Jamon, paella, Alioli and 15 years of Campofrio in Romania
When I was in Madrid, I tried to taste the traditional Spanish dishes. This is how I had the pleasure of eating jamon and paella, two traditional dishes in Spain. Spanish ham resembles Italian prosciutto and maybe French ham, but they cannot be compared to the taste and the way they are prepared.
On 20 June 2013, I had the opportunity to listen to the story of the ham on the anniversary of 15 years of Campofrio in Romania. The event took place at Alioli, a Spanish restaurant and Fan Club Real Madrid headquarters in Bucharest. As soon as you pass the threshold, you feel as if you have stepped into Spain, and the staff has been raised and educated in the Iberian style. From now on I know where I will watch Real Madrid's matches.
The hosts of the event were Sorin Barbu (owner of Alioli restaurant) and chef Juan, who cooked Paella de chorizo Campofrio. The MC of the event was Dan Boerescu (also known as Bucătărescu).
And now let's get back to the ham. This ham is found in two main variants: jamon iberico and jamon serrano. Jamon Iberico is the most expensive and is obtained from the free-range pig breeds in oak and acorn-fed forests. We recognize the Iberian ham by the black color of the pig's forehead.
Serrano ham is a little cheaper, and pigs are raised with a mix of feed. Ever since Roman times, the Iberians had discovered the mystery of this wonder. The best pulp from Landrace white pigs were kept in salt for several months, then washed and dried for up to a year in the high mountain air, hanging in the famous dryer.
Each village in the Iberian Cordillera has its own master ham. Each master has his or her own secrets, which he or she keeps guarded. In Madrid I found the Museo del Jamón restaurant network, and below you have some pictures of what these places look like. Ham-based snacks can be served here with a glass of sangria. But you can buy ham for home too.
In addition to the Campofrio Serrano ham, Campofrio's anniversary menu consisted of:
– Gazpacho Andaluz (cold Andalusian soup from fresh raw vegetables: tomatoes, peppers, onions, garlic, cucumbers, bread and lots of love).
– Sos Alioli (garlic, oil, milk and lots of love);
– Cold dishes with Campofrio specialties: spicy salami rolls with boquerones / Queso curado (typically Spanish matured sheep's cheese) / Chorizo / Spicy salami / Salchichon;
– Campofrio chorizo migas (very thinly sliced fried potatoes with Campofrio chorizo and egg mixed with a little garlic);
– Shrimp Scampi (fried shrimps in olive oil with garlic and chili);
– Lemon sorbet with champagne (lemon ice cream sorbets with sparkling wine);
– Apple pie with vanilla ice cream (apple pie with vanilla ice cream).

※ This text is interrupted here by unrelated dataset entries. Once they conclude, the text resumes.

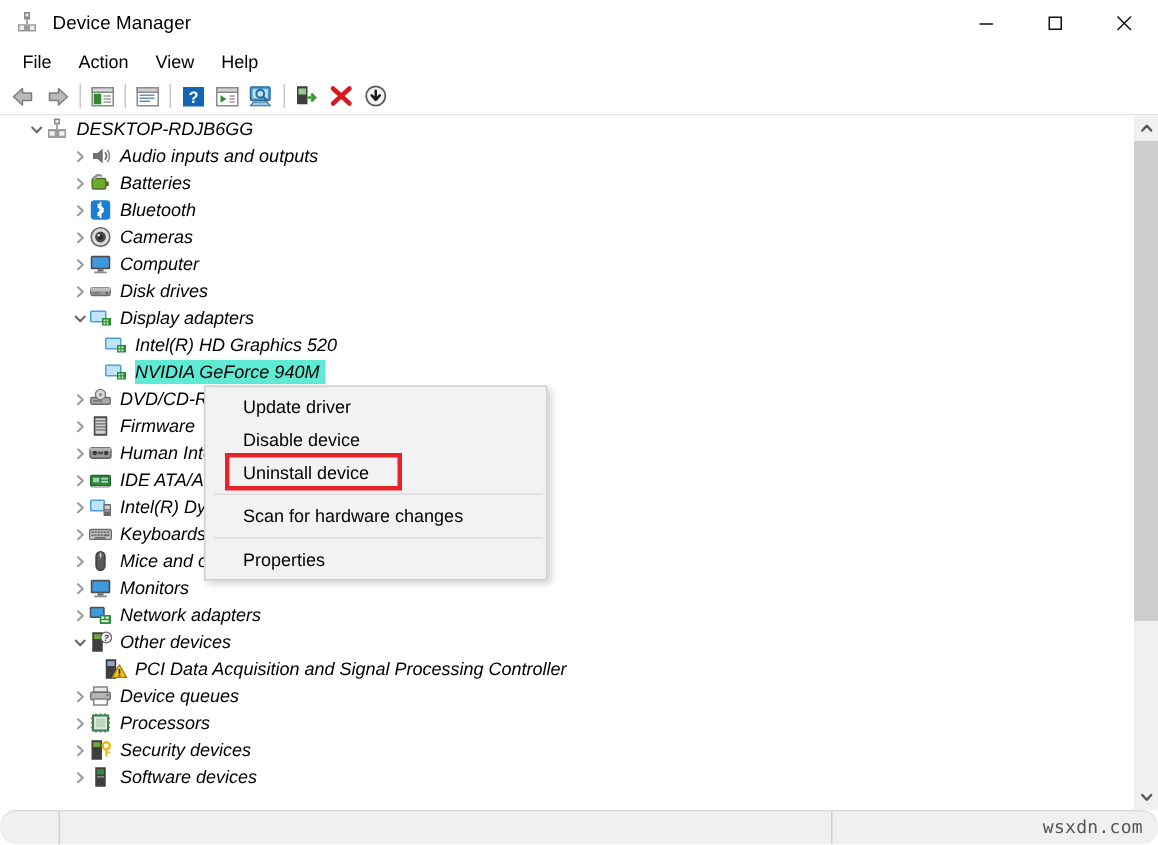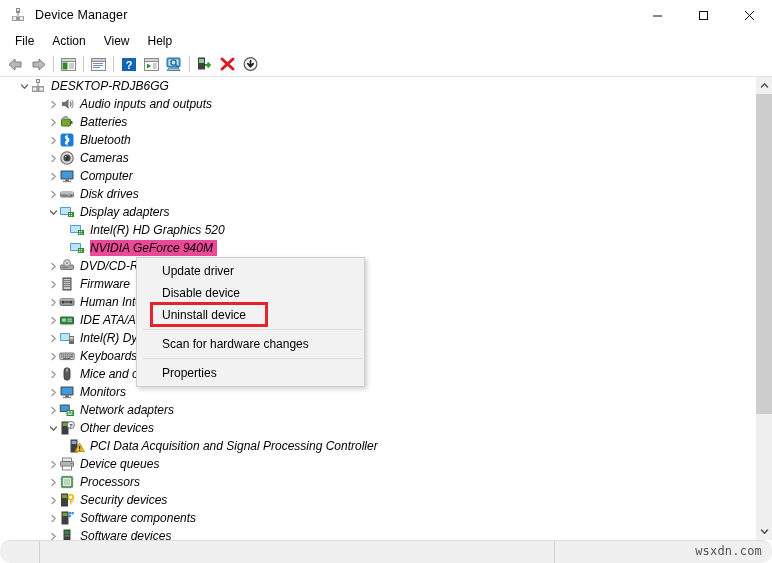--- a/index.html
+++ b/index.html
@@ -32,21 +32,21 @@
   .toolbar-bottom-line{position:absolute;left:0;top:76px;width:772px;height:1px;background:#e4e4e4;}
 
   
   .content{position:absolute;left:0;top:77px;width:772px;height:463px;background:#ffffff;overflow:hidden;}
   .tree{position:absolute;left:12px;top:0;width:746px;height:463px;overflow:hidden;font-style:italic;}
   .row{position:relative;height:18px;display:flex;align-items:center;white-space:nowrap;}
   .row .twisty{width:12px;height:18px;display:flex;align-items:center;justify-content:center;flex:0 0 12px;}
   .row .tw-spacer{width:12px;flex:0 0 12px;}
   .row .dicon{width:16px;height:16px;flex:0 0 16px;margin-right:5px;position:relative;}
   .row .label{font-size:12px;color:#000;line-height:16px;padding-right:4px;}
-  .row.selected .label{background:#ec4899;}
+  .row.selected .label{background:#5eead4;}
   .indent0{padding-left:6px;}
   .indent1{padding-left:35px;}
   .indent2{padding-left:45px;}
 
   
   .chev{width:9px;height:9px;position:relative;}
   .chev svg{display:block;}
 
   
   .vscroll{position:absolute;right:0;top:77px;width:17px;height:463px;background:#f0f0f0;border-left:1px solid #ffffff;box-sizing:border-box;}
@@ -599,37 +599,20 @@
         </div>
         <div class="row indent1">
           <span class="twisty">
             <span class="chev">
               <svg width="9" height="9" viewBox="0 0 9 9">
                 <path d="M3 1.5 L6.2 4.5 L3 7.5" fill="none" stroke="#9a9a9a" stroke-width="1.4" stroke-linecap="round" stroke-linejoin="round"></path>
               </svg>
             </span>
           </span>
           <span class="dicon"><svg width="16" height="16" viewBox="0 0 16 16">
-              <rect x="2.5" y="1.5" width="7" height="13" fill="#3f3f3f"></rect>
-              <rect x="3.6" y="2.8" width="4.8" height="3.2" fill="#6fa83a"></rect>
-              <rect x="9.5" y="2" width="2.4" height="2.4" fill="#3d8fd6"></rect>
-              <rect x="12.4" y="2" width="2.4" height="2.4" fill="#3d8fd6"></rect>
-              <rect x="9.5" y="4.9" width="2.4" height="2.4" fill="#3d8fd6"></rect>
-            </svg></span>
-          <span class="label">Software components</span>
-        </div>
-        <div class="row indent1">
-          <span class="twisty">
-            <span class="chev">
-              <svg width="9" height="9" viewBox="0 0 9 9">
-                <path d="M3 1.5 L6.2 4.5 L3 7.5" fill="none" stroke="#9a9a9a" stroke-width="1.4" stroke-linecap="round" stroke-linejoin="round"></path>
-              </svg>
-            </span>
-          </span>
-          <span class="dicon"><svg width="16" height="16" viewBox="0 0 16 16">
               <rect x="4.5" y="1.5" width="7" height="13" fill="#3f3f3f"></rect>
               <rect x="5.6" y="2.8" width="4.8" height="3.4" fill="#2e8b3e"></rect>
               <rect x="5.6" y="7.4" width="4.8" height="1" fill="#8a8a8a"></rect>
             </svg></span>
           <span class="label">Software devices</span>
         </div>
       </div>
   </div>
 
   <div class="vscroll">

Chef Juan prepared in front of the guests a Campofrio chorizo paella and seafood (rice, onion, pepper, tomato sauce, fish soup, clams, garlic, chorizo and seafood).
But let's not forget the celebration. Campofrio, one of the most famous and appreciated brands of sausages and meat preparations in Europe, part of Caroli Foods Group, celebrated 15 years in Romania. It offers consumers a variety of meat preparations, from specialties from the Mediterranean area, to specific Romanian dishes, which respect the original recipes. Campofrio's specialty mix was completed last year by launching the Don Curcan range, with exclusively turkey meat preparations, with no other added animal fats, a first in the sausage category in Romania.
The exploration of the Campofrio world begins in Spain, where the Campofrio brand was born 60 years ago. The first tourist destination, Andalucia, where the story of the real Jamon cocido is revealed, followed by other Iberian regions, in which the famous specialties such as Salchichon, Chorizo, Iberian Jamon, Serrano or Fuet originate.